Per Jim Hochberg, Hawaii State Senator Joshua Green, MD, has authorized release of the Attorney General's opinion rejecting C & C's claim that assisted suicide is "already legal" in Hawaii.  The opinion states in part:

"Dear Senator Green:

Re: Hawaii law on assistance with dying

You have asked (1) whether §453-1, Hawaii Revised Statutes (HRS), authorizes a physician to assist a terminally ill patient with dying when requested by or on behalf of the patient, and (2) whether any criminal laws prohibit aid in dying.

We are assuming that a physician’s assistance with dying would consist of prescribing a lethal dose of medication that a terminally ill patient could take to bring on a swifter and possibly more peaceful death than would otherwise ensue. Our analysis addresses only this method of assistance. Briefly, (1) we do not believe that §453-1 provides authority for a physician to assist with dying, and (2) a physician who provided such assistance could be charged under Hawaii’s manslaughter statute. . . ."
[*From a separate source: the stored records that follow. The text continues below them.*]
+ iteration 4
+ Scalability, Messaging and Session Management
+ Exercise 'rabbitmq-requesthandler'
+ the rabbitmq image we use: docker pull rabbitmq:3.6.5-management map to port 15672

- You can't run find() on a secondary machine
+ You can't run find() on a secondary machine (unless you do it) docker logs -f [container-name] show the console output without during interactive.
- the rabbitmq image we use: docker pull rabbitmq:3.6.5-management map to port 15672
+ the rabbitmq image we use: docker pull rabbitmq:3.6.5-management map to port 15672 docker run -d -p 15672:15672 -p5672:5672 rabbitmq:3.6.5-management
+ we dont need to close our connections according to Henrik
To view the entire opinion, click here.

Wednesday, December 21, 2011

Hawaii: Attorney General Rejects C & C Claim that Assisted Suicide is "Already Legal"

The Attorney General of Hawaii has issued a formal opinion rejecting Compassion & Choices' claim that physician-assisted suicide, termed "aid in dying," is legal in Hawaii.

A press release issued by the Alliance Defense Fund describes that Senator Josh Green, MD had requested the opinion from Attorney General David Louie.[1]  The press release states:

"[T]he attorney general's legal opinion states that state law "does not authorize physicians to assist terminally ill patients with dying" and "a physician who provided assistance with death could be charged under Hawaii's manslaughter statute."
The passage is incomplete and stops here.